En el sueño una mano nos escribe, acompasadamente, a mi padre y a mí, pero este sueño interpela el sueño ahora concretado de mi padre: escribir la historia de su abuelo Carlos, debido al que... vaya a saber, nunca se lo pregunté, quizá recibí el nombre que es marca de identidad y desafía a producir diferencias.
Mi sueño contiene el sino que es clave de mi nombre y a la vez interpreta al de mi padre, engendrado a sí mismo como autor de su propia historia. Destaco esto, un doble, por lo menos un doble engendramiento: Quien escribe, más si lo hace refiriéndose explícitamente al pasado, entra en una relación compleja con la historia de la que se ocupa. Como en el sueño -la pelota va y viene-, al escribir el pasado algo va y viene. Mi padre ha buscado las fuentes, las del padre de su padre, genitor de su pasado, buscando datos, investigando, preguntando a parientes, para que algo le llegue desde allí, pero en ese movimiento retrospectivo ha inventado una historia. El de este libro es su abuelo Carlos, el de nadie más, es su creación. Ser autor es ser autor del propio pasado. Uno cree ingenuamente que lo evoca cuando en verdad lo está creando, con un acto que en sí mismo genera el autor. Me siento feliz de asistir a su bautizo laico, sin agua bendita pero con su palabra bien dicha en las páginas del libro. Acaba de nacer, al estilo de lo que dijera Neruda: Para nacer he nacido. Mi padre Carlos, lo digo con orgullo de hijo, es un recién nacido de flamantes ochenta y tres años. Envidiable ventura destinada para pocos.

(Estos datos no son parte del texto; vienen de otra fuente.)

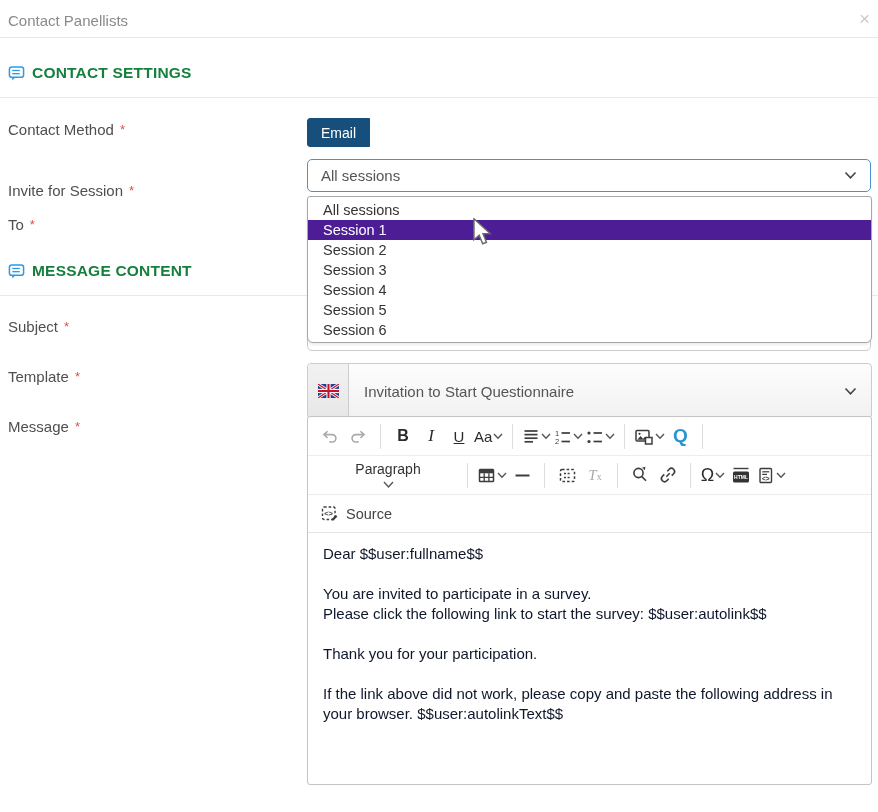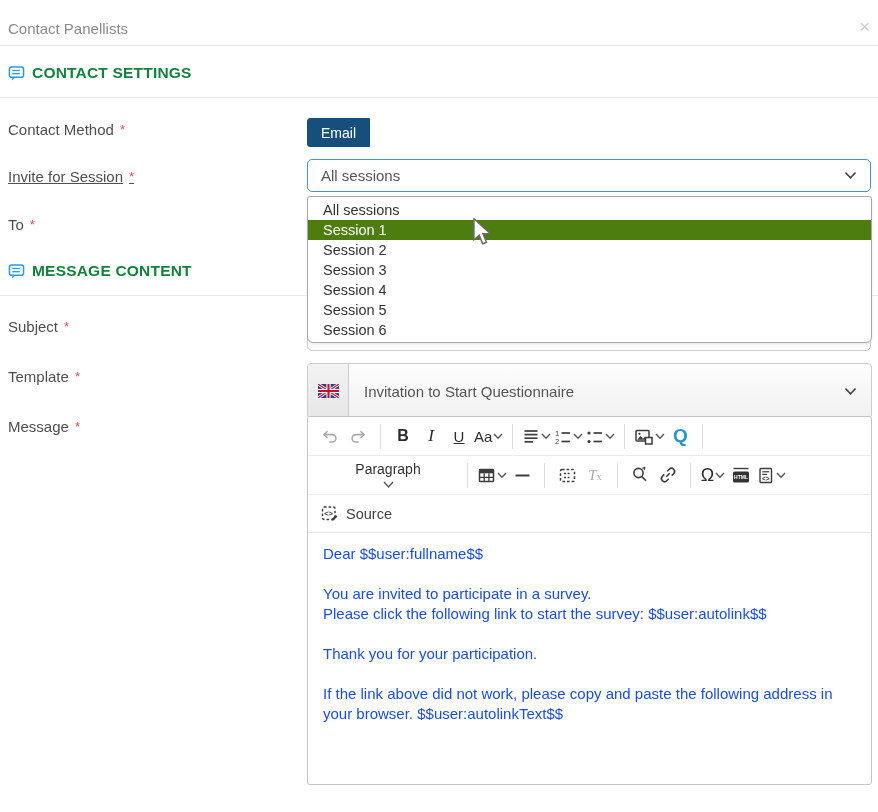--- a/index.html
+++ b/index.html
@@ -1,19 +1,19 @@
 <!DOCTYPE html>
 <html><head>
 <meta charset="utf-8">
 <style>
   html,body{margin:0;padding:0;background:#fff;}
   .page{position:relative;width:878px;height:812px;background:#fff;overflow:hidden;
         font-family:"Liberation Sans","DejaVu Sans",sans-serif;}
   
-  .modal-header{position:absolute;top:12px;left:0;right:0;height:33px;border-bottom:1px solid #e6e6e6;}
+  .modal-header{position:absolute;top:4px;left:0;right:0;height:33px;border-bottom:1px solid #e6e6e6;}
   .modal-title{position:absolute;left:8px;top:8px;font-size:15px;color:#8a8a8a;}
   .modal-close{position:absolute;right:8px;top:2px;font-size:19px;color:#cccccc;cursor:pointer;line-height:1.4;}
   
   .section-header{position:absolute;left:8px;display:flex;align-items:center;gap:7px;
                   color:#15803d;font-weight:bold;font-size:15.5px;letter-spacing:.2px;}
   .divider{position:absolute;left:0;right:0;height:1px;background:#eaeaea;}
   
   .field-label{position:absolute;left:8px;font-size:15px;color:#4f4f4f;}
   .req{color:#e04f4f;font-size:13px;margin-left:6px;vertical-align:1px;}
   
@@ -27,21 +27,21 @@
               border:1px solid #4a90d9;border-radius:5px;background:#fff;display:flex;align-items:center;
               justify-content:space-between;padding:0 13px;font-size:15px;color:#555;cursor:pointer;}
   
   .subject-input{position:absolute;left:307px;top:309px;width:564px;height:42px;box-sizing:border-box;
                  border:1px solid #ccc;border-radius:5px;background:#fff;z-index:1;}
   
   .dropdown{position:absolute;left:307px;top:196px;width:565px;height:147px;box-sizing:border-box;
             background:#fff;border:1px solid #a8a8a8;border-radius:3px 3px 6px 6px;z-index:5;
             padding-top:3px;overflow:hidden;box-shadow:0 2px 3px rgba(0,0,0,0.08);}
   .dd-option{height:20px;line-height:20px;padding-left:15px;font-size:14.5px;color:#333;cursor:pointer;}
-  .dd-option.highlighted{background:#4d7c0f;color:#fff;}
+  .dd-option.highlighted{background:#4c1d95;color:#fff;}
   
   .cursor{position:absolute;left:471px;top:218px;z-index:9;}
   
   .template-group{position:absolute;left:307px;top:363px;width:565px;height:56px;box-sizing:border-box;
                   display:flex;border:1px solid #ccc;border-radius:4px;overflow:hidden;
                   background:linear-gradient(#fdfdfd,#f1f1f1);}
   .flag-addon{width:40px;flex:0 0 40px;border-right:1px solid #ccc;background:linear-gradient(#f2f2f2,#e7e7e7);
               display:flex;align-items:center;justify-content:center;}
   .template-select{flex:1;display:flex;align-items:center;justify-content:space-between;
                    padding:0 14px 0 15px;font-size:15px;color:#555;cursor:pointer;}
@@ -59,21 +59,21 @@
   .u-glyph{font-size:15px;color:#2b2b2b;text-decoration:underline;}
   .aa-glyph{color:#2b2b2b;font-size:15px;}
   .omega-glyph{font-size:18px;color:#2b2b2b;}
   .tx-glyph{font-family:"Liberation Serif","DejaVu Serif",serif;font-style:italic;color:#a9a9a9;font-size:15px;}
   .tx-glyph .sub{font-size:10px;font-style:normal;}
   .q-logo{font-weight:bold;font-size:19px;color:#2894d1;padding:0 2px;}
   .para-dd{width:128px;height:28px;display:flex;align-items:center;justify-content:space-between;
            padding:0 6px 0 7px;font-size:14px;color:#333;cursor:pointer;flex-direction:column;}
   .source-row{height:37px;display:flex;align-items:center;gap:7px;padding:0 12px;
               border-bottom:1px solid #e4e4e4;flex:0 0 auto;color:#444;font-size:14.5px;cursor:pointer;}
-  .editor-content{flex:1;padding:11px 15px;font-size:15px;color:#1d4ed8;overflow:hidden;cursor:text;}
+  .editor-content{flex:1;padding:11px 15px;font-size:15px;color:#0f172a;overflow:hidden;cursor:text;}
   .editor-content p{margin:0 0 20px;line-height:20px;white-space:pre-line;}
   svg{display:block;}
 </style>
 </head>
 <body>
 
 <div class="page">
 
   <div class="modal-header">
     <div class="modal-title">Contact Panellists</div>
@@ -94,21 +94,21 @@
   <div class="divider" style="top:97px;"></div>
 
   <div class="field-label" style="top:121px;">
     <span>Contact Method</span><span class="req">*</span>
   </div>
   <div class="btn-group">
     <div class="cm-btn active">Email</div>
     <div class="cm-btn inactive">EQ App</div>
   </div>
 
-  <div class="field-label" style="top:168px;text-decoration:underline;">
+  <div class="field-label" style="top:182px;">
     <span>Invite for Session</span><span class="req">*</span>
   </div>
   <div class="select-box">
     <span>All sessions</span>
     <span class="chev">
       <svg width="13" height="9" viewBox="0 0 13 9">
           <polyline points="1.5,1.5 6.5,6.8 11.5,1.5" fill="none" stroke="#444" stroke-width="1.6"></polyline>
         </svg>
     </span>
   </div>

A partir de ese libro mi padre no es tanto el autor de mis días sino, fundamental y decisivamente, el engendro feliz de sus propias noches. Una misma mano, como en el sueño, ha creado abuelo y nieto, uno como historia, otro como autor, y yo juego a la pelota con ellos, soy parte del ir y venir Pérez.
Suele decirse que en la vida es preciso plantar un árbol, tener un hijo, escribir un libro. Esto es una simpleza, rayana en la tontería, que esconde la verdadera cuestión. En el sueño, jugamos a la pelota, la noche anterior mi padre había hablado de este juego con la pasión con que lo hace cada vez que se ocupa del tema. ¿Qué nos indica el sueño, con su lógica implacable? Lo siguiente: Hace un tiempo me dijo, con irónico laconismo: “Carlos, maté al abuelo Carlos”. Comprendí que se refería a varias cosas: al haber escrito sobre su muerte, también a que había concluido el libro, ¿también a que ya podía morir tranquilo por plantar su libro ante el hijo? No. A que había salido de la historia, esa en la que cada lector habrá de internarse. Lo que el sueño anuncia es que el tema del nuevo libro que está escribiendo, sin saberlo o sabiéndolo demasiado, inspira el rítmico ir y venir de la pelota en el trinquete: un libro sobre la pelota a paleta que en una instancia segunda, luego de haberlo practicado como jugador de primera, la recrea al escribirla. En eso nos parecemos y distinguimos. Porque papá ya no juega en la cancha pero sí en su escritura mientras yo, modesto pelotari, escribo de otras cosas. Por ejemplo, del juego fatídico y recursivo. El que me causó, para que en este ritmo incalculable lo salude como hijo que celebra la autoría del padre.